Por: Fernando Molica

Os desprotegidos do ministro Barroso

Apesar dos boatos de que Hugo Motta poderia pautar a Lei da Anistia, isso não aconteceu. E usou um argumento forte para não pautar: ministro Luis Roberto Barroso, do STF, disse que anistia só será válida para quem já tiver sido julgado. | Foto: Antonio Augusto/STF

Luís Roberto Barroso tem o direito de achar que a legislação trabalhista desprotege o trabalhador,  pode até relativizar a desproteção de motoristas e entregadores de aplicativos, mas ele e colegas do Supremo Tribunal Federal não poderiam usar seus poderes para, na prática, mudar a lei.

Não se trata apenas de alterar relações de trabalho, de autorizar quebras de direitos em nome de uma suposta modernização. O drible na lei compromete não apenas o trabalhador, mas estruturas mais amplas e complexas, como o FGTS e a Previdência Social.

Os sucessivos bombardeios à CLT e sua progressiva substituição por outras formas de contratação minam ainda mais a capacidade de o Estado honrar o pagamento de aposentadorias e pensões, reforçam a quebra de uma estrutura que garante a sobrevivência de dezenas de milhões de brasileiros.

Mantido o ritmo de destruição do emprego formal, em breve ganharão força vozes que pedem uma nova reforma previdenciária que, como as anteriores, castigará trabalhadores e preservará entidades dispensadas da contribuição, militares, magistrados e procuradores: para esses grupos, a proteção nunca é excessiva. 

Como ressaltam os procuradores do Trabalho Cássio Casagrande e Rodrigo Carelli, o STF tem feito uma complicadíssima confusão entre terceirização — autorizada pela reforma trabalhista de Michel Temer — e pejotização. A diferença é bem simples: terceirizados têm sua carteira assinada pela empresa prestadora de serviços, o que não ocorre no caso dos contratados como pessoas jurídicas, aí incluídos os MEIs.

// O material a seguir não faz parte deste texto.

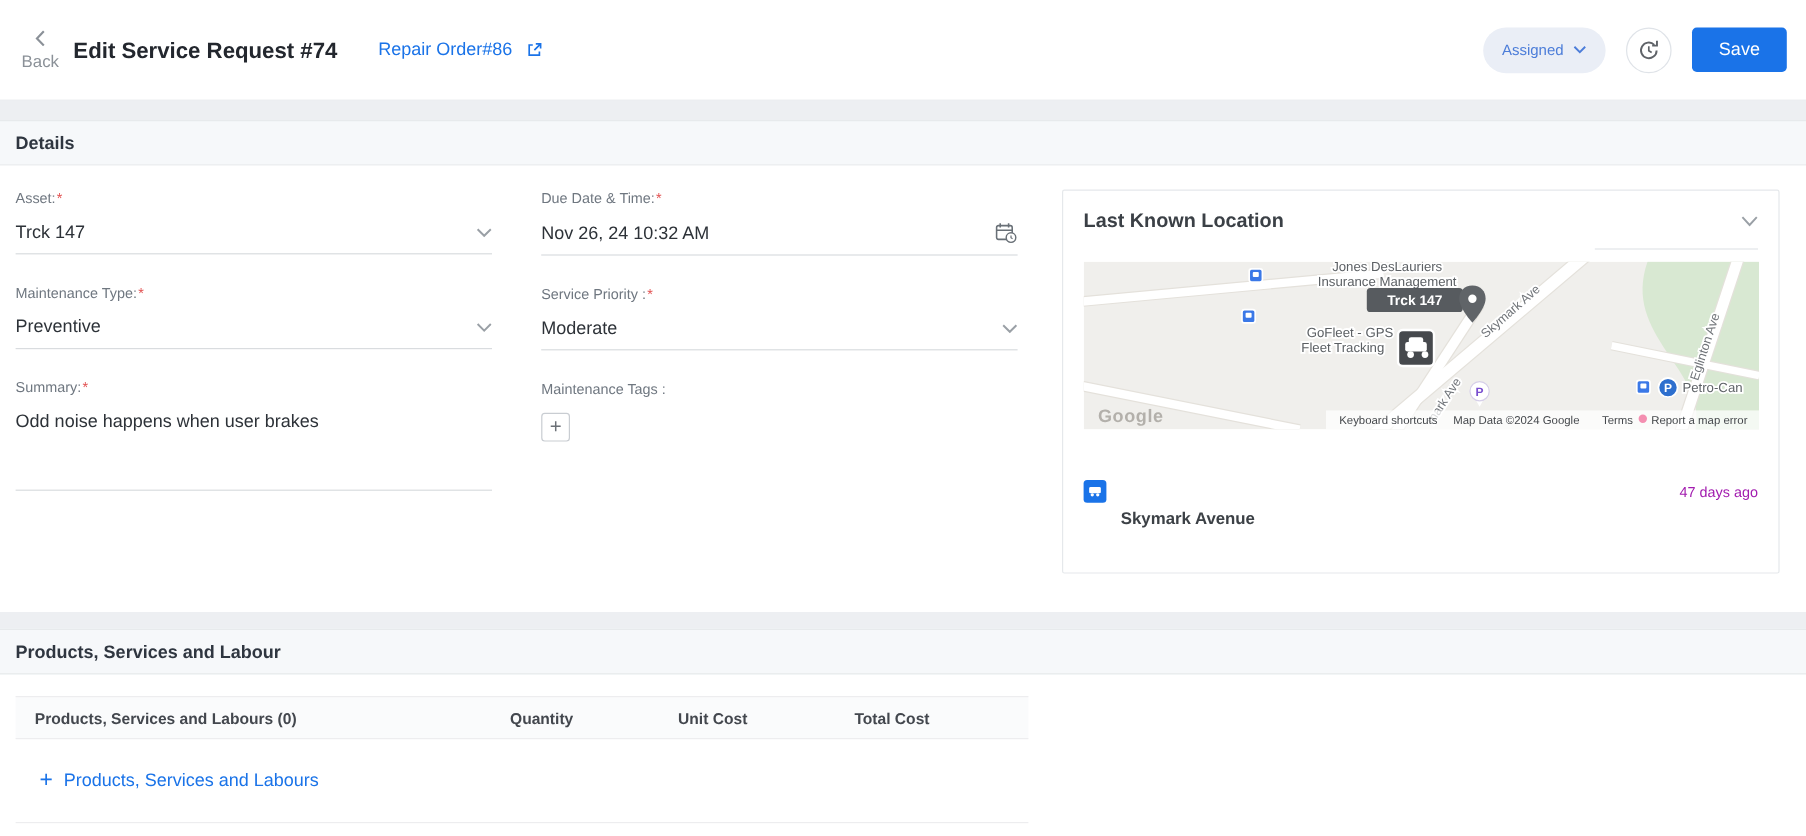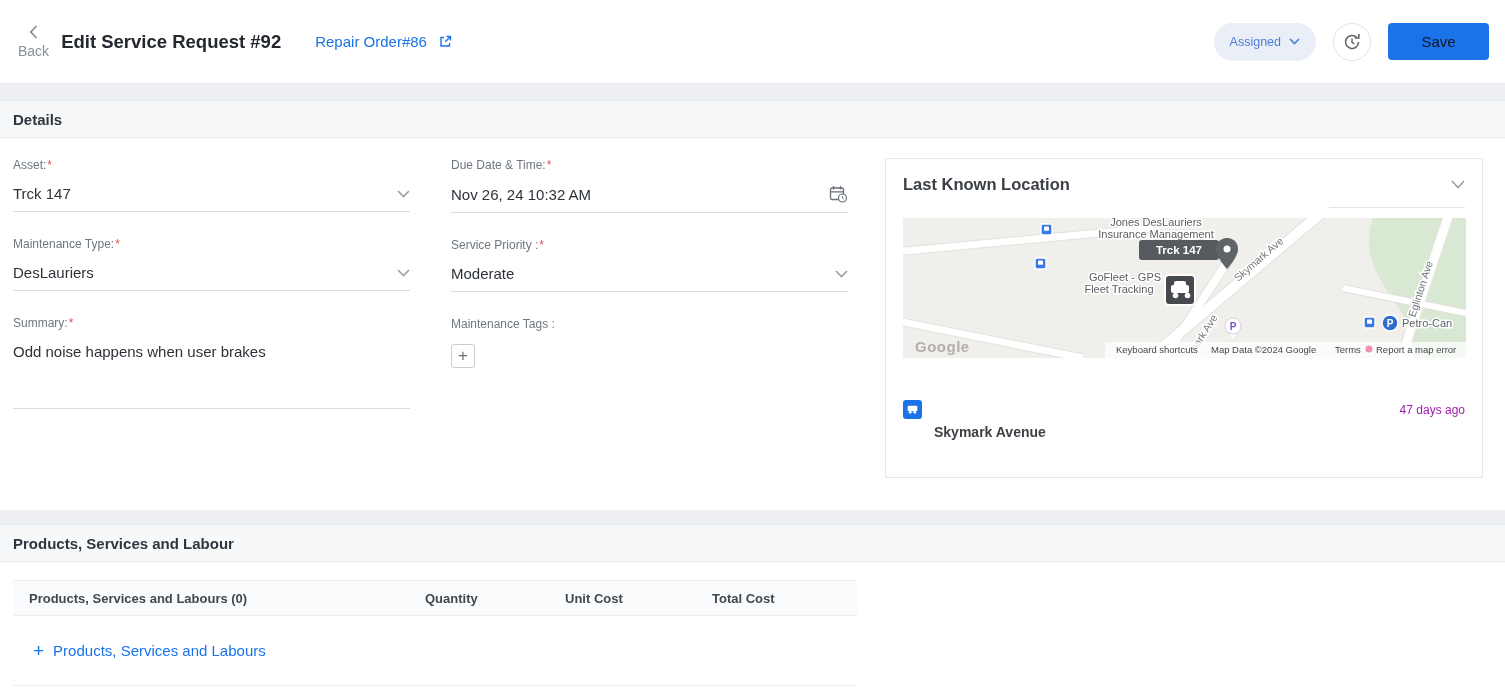--- a/index.html
+++ b/index.html
@@ -63,7 +63,7 @@
       </svg>
     <span>Back</span>
   </div>
-  <div class="page-title">Edit Service Request #92</div>
+  <div class="page-title">Edit Service Request #74</div>
   <div class="repair-link">
     <span>Repair Order#86</span>
     <svg width="13" height="13" viewBox="0 0 13 13">

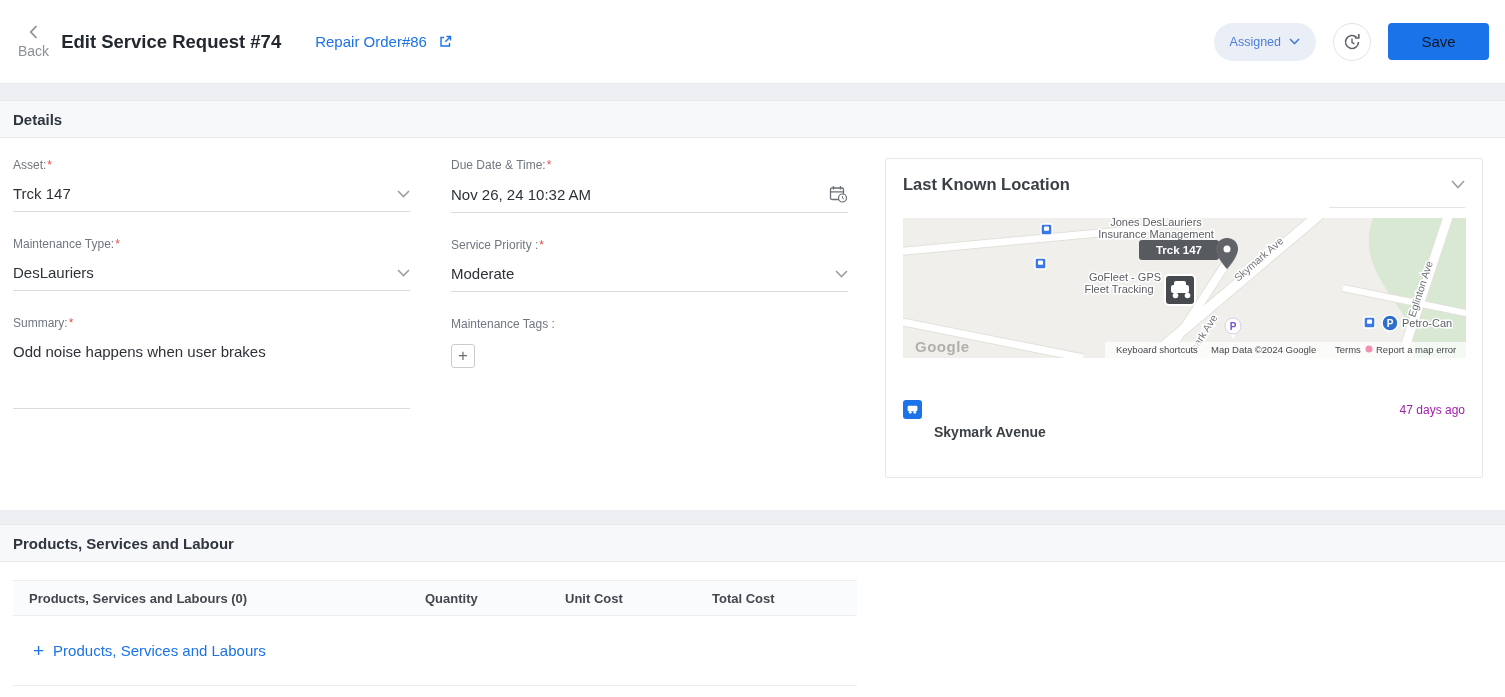--- a/index.html
+++ b/index.html
@@ -14,7 +14,7 @@
   .header-right { margin-left:auto; display:flex; align-items:center; gap:17px; }
   .status-pill { background:#eaeef6; border-radius:19px; height:38px; padding:0 16px; display:flex; align-items:center; gap:8px; color:#4c7dd9; font-size:12.5px; cursor:pointer; }
   .icon-circle { width:38px; height:38px; border:1px solid #dfe3e8; border-radius:50%; background:#fff; display:flex; align-items:center; justify-content:center; cursor:pointer; }
-  .save-btn { background:#1a73e8; color:#0f172a; border:none; border-radius:4px; height:37px; width:101px; font-size:15px; font-family:"Liberation Sans",sans-serif; cursor:pointer; }
+  .save-btn { background:#1a73e8; color:#ffffff; border:none; border-radius:4px; height:37px; width:79px; font-size:15px; font-family:"Liberation Sans",sans-serif; cursor:pointer; }
 
   
   .gap-strip { background:#edeff2; height:16px; width:100%; }

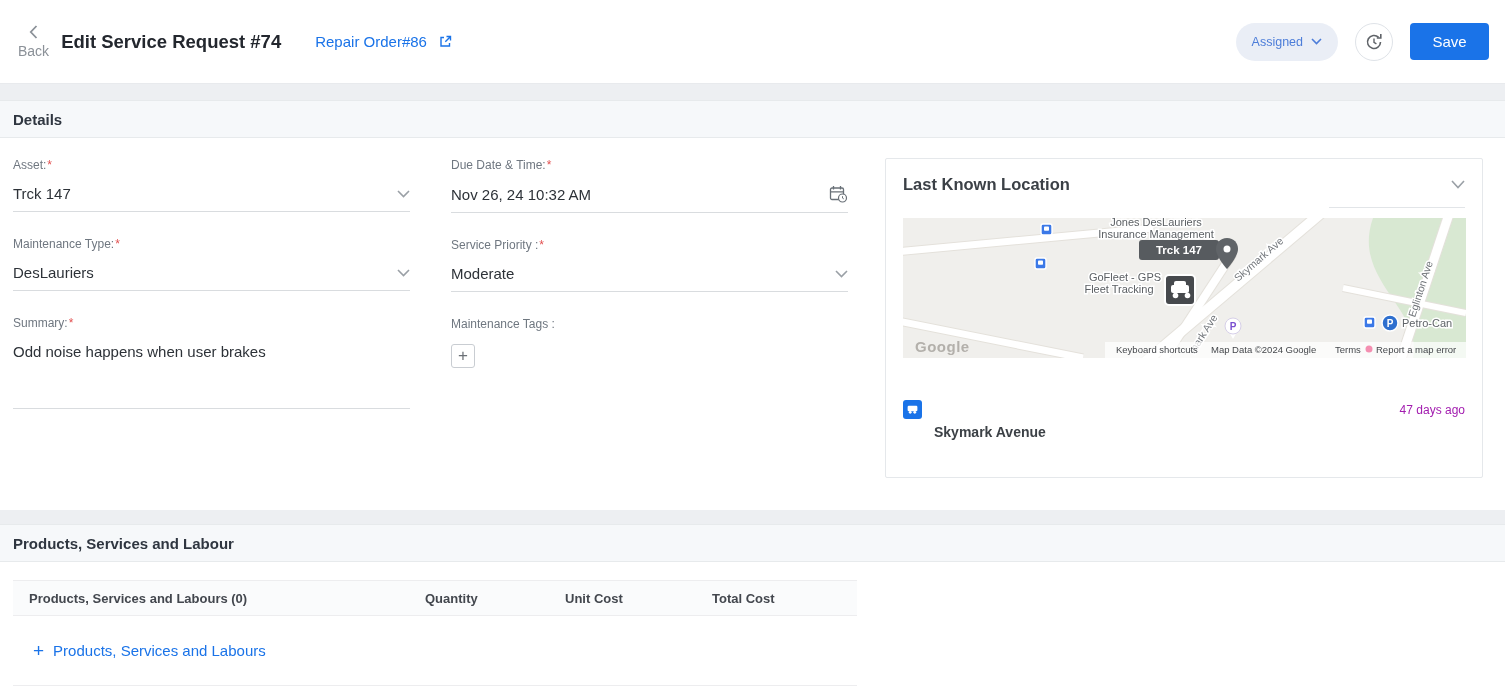--- a/index.html
+++ b/index.html
@@ -110,7 +110,7 @@
     <div class="field">
       <div class="field-label"><span>Maintenance Type:</span><span class="req">*</span></div>
       <div class="value-row">
-        <span>DesLauriers</span>
+        <span>Preventive</span>
         <svg width="13" height="8" viewBox="0 0 13 8">
             <path d="M1 1 L6.5 6.5 L12 1" fill="none" stroke="#9aa0a6" stroke-width="1.6"></path>
           </svg>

No livro "A Suprema Corte contra os trabalhadores", Casagrande e Carelli frisam que empresas que haviam ignorado a CLT na contratação de mão de obra têm protocolado reclamações no STF para assim buscarem descartar resultados de processos analisados pela Justiça do Trabalho.

De um modo geral, misturam conceitos de terceirização e pejotização e, com frequência, saem vitoriosas do STF. Isso transforma a contratação via CLT como uma espécie de opção de patrões retrógados e de empregados "idiotas" — para usar a palavra escolhida pelo presidente da Federação das Indústrias de Minas Gerais, Flávio Roscoe.

Em abril, o ministro Gilmar Mendes suspendeu todos os processos trabalhistas que tratavam de pejotizações irregulares; semana passada, convocou uma audiência pública sobre o tema, que provavelmente será realizada em setembro. A conversa será sobre o direito de se descumprir a legislação — com autorização judicial.

Há alguns anos virou recorrente criticar a legislação trabalhista brasileira com base no que ocorre no processo de contratação de mão de obra nos Estados Unidos. Discussões são sempre importantes, mas não dá para discutir um aspecto sem levar em conta todas as características de uma sociedade. 

Os EUA que têm mecanismos muito mais simples de contratação e dispensa de trabalhadores são o mesmo país que gastam com a Justiça apenas 0,14% de seu PIB, percentual que, por aqui, chega a 1,6%. Estudo do Tesouro Nacional mostrou que a média nos países desenvolvidos é de 0,3%. No Brasil, da grana destinada ao Judiciário, 84% vão para pagamento de salários e aposentadorias. 

Na mesma entrevista à Folha de S.Paulo, Barroso falou da necessidade de entregadores e motoristas de aplicativos receberem proteções sociais "mas um pouco diferentes da concepção tradicional". Seria importante definir que mecanismos seriam esses.

O modelo atual é bem simples: os caras compram ou alugam seus veículos, pagam o combustível, ralam horas e horas por dia e recebem muito pouco. Usar esses trabalhadores como exemplos de modernidade é uma forma de dourar um discurso que, na prática, recupera a memória de um país construído com base no trabalho escravo.